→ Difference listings

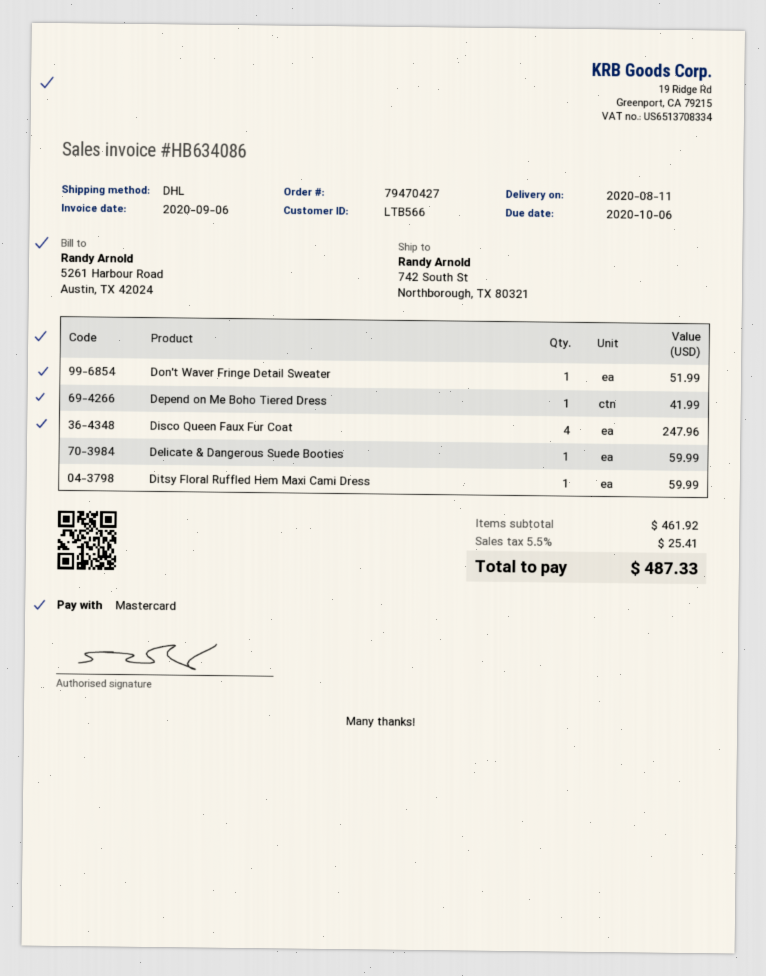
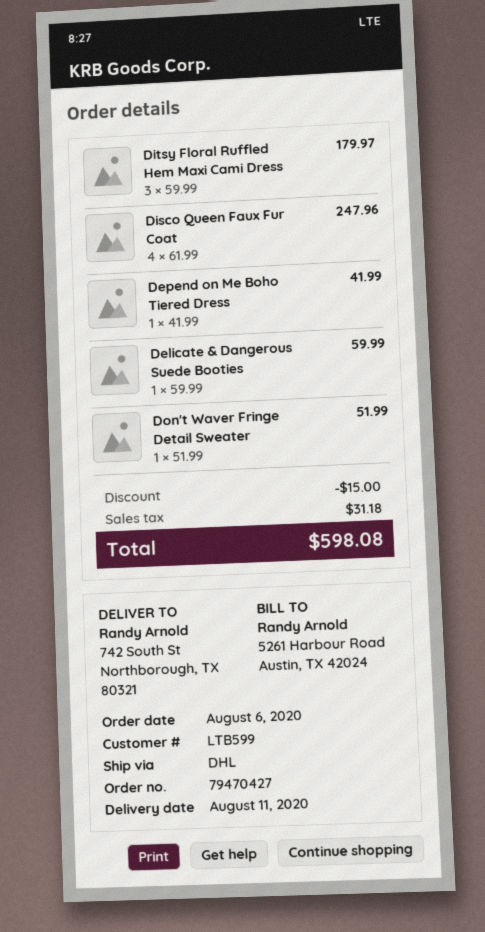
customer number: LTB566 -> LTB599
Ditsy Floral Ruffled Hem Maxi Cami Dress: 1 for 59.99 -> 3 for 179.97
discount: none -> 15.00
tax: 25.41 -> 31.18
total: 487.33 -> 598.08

→ TASK OBJECTIVE
Return every record exactly. Pictures stay out.

→ SOLUTION TO THE PROBLEM
customer number: LTB566 -> LTB599
Ditsy Floral Ruffled Hem Maxi Cami Dress: 1 for 59.99 -> 3 for 179.97
discount: none -> 15.00
tax: 25.41 -> 31.18
total: 487.33 -> 598.08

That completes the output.